The Company shall, and shall cause its Subsidiaries and the advisors, employees
and other agents of the Company and any of its Subsidiaries to, cease
immediately and cause to be terminated any and all existing activities,
discussions or negotiations, if any, with any party conducted prior to the date
hereof with respect to any Alternative Proposal and shall use its best efforts,
consistent with its rights under confidentiality agreements with such parties,
to cause any such party (or its agents or advisors) in possession of
confidential information about the Company that was furnished by or on behalf
of the Company to return or destroy all such information.

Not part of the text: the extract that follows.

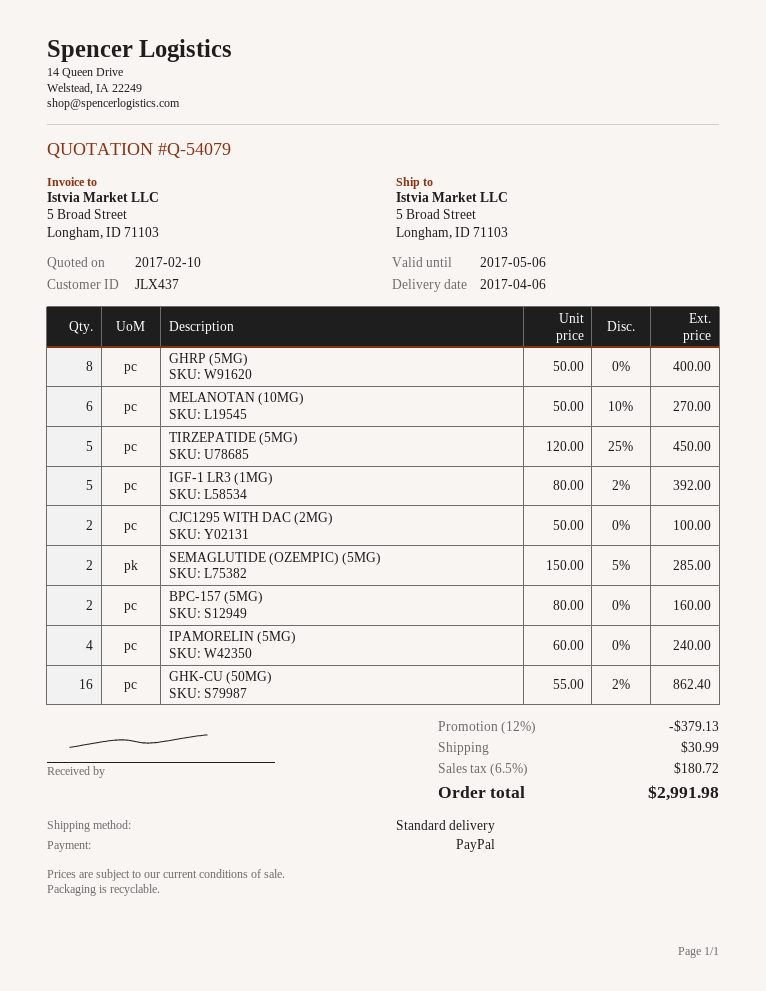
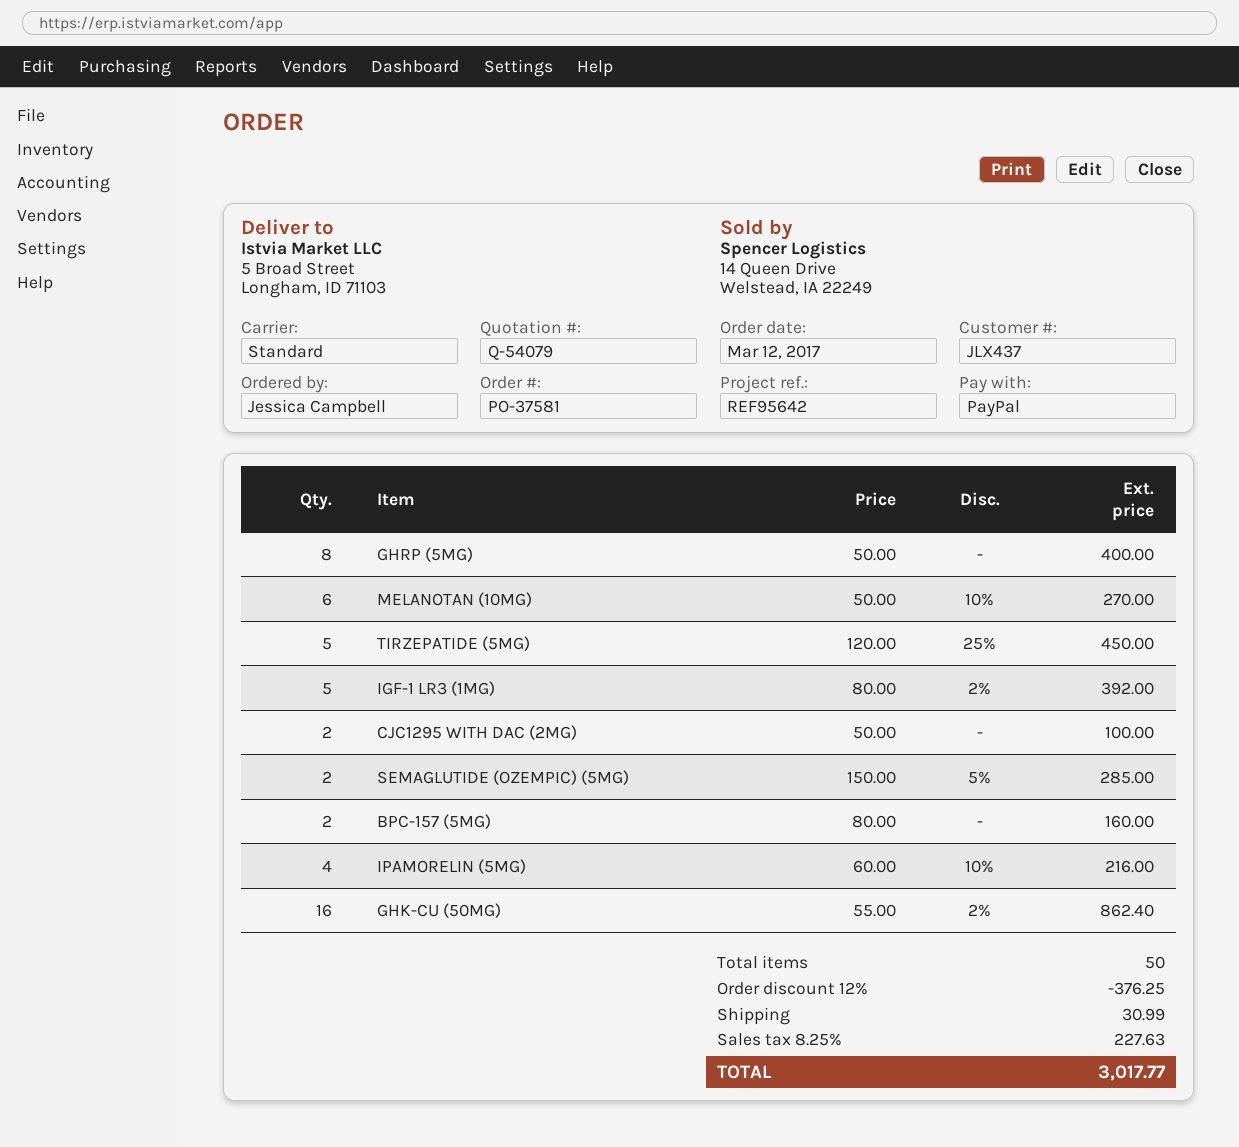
IPAMORELIN (5MG): 4 x 60.00 = 240.00 -> 4 x 60.00 - 10% = 216.00
discount: 12% = 379.13 -> 12% = 376.25
tax: 6.5% = 180.72 -> 8.25% = 227.63
total: 2991.98 -> 3017.77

"Alternative Proposal" means, other than the transactions contemplated by
this Agreement, any offer or proposal for, any indication of interest in, or
any submission of inquiries from any party relating to (A) any acquisition or
purchase, direct or indirect, of 10% or more of the consolidated assets of the
Company and its Subsidiaries or over 10% of any class of equity or voting
securities of the Company or any of its Subsidiaries, (B) any tender offer
(including a self-tender offer) or exchange offer that, if consummated, would
result in such party's beneficially owning 10% or more of any class of equity
or voting securities of the Company or any of its Subsidiaries, or (C) a
merger, consolidation, share exchange, business combination, sale of
substantially all the assets, reorganization, recapitalization, liquidation,
dissolution or other similar transaction involving the Company or any of its
Subsidiaries.
"Superior Proposal" means any bona fide, unsolicited written Alternative
Proposal for any of the following transactions (i) a merger, consolidation,
business combination, recapitalization, liquidation, dissolution or similar
transactions involving Company pursuant to which the shareholders of Company
immediately preceding such transaction hold less than 51% of the equity
interest in the surviving or resulting entity of such transaction; (ii) a sale
or other disposition by Company of assets representing in excess of 25% of the
fair market value of Company's business immediately prior to such sale; or
(iii) the acquisition by any person or group, directly or indirectly, of
beneficial ownership or right to acquire beneficial ownership of shares
representing in excess of 25% of the voting power of the then outstanding
shares of capital stock of Company, in each case on terms that the Board of
Directors of Company determines in good faith by a majority vote, on the basis
of the advice of a financial advisor of nationally recognized reputation and
taking into account all the terms and conditions of the Alternative Proposal,
including any break-up fees, expense reimbursement provisions and timing and
conditions to consummation, are more favorable and provide greater value to
Company's shareholders than as provided hereunder and for which financing, to
the extent required, is then fully committed or reasonably determined to be
available by the Board of Directors of Company.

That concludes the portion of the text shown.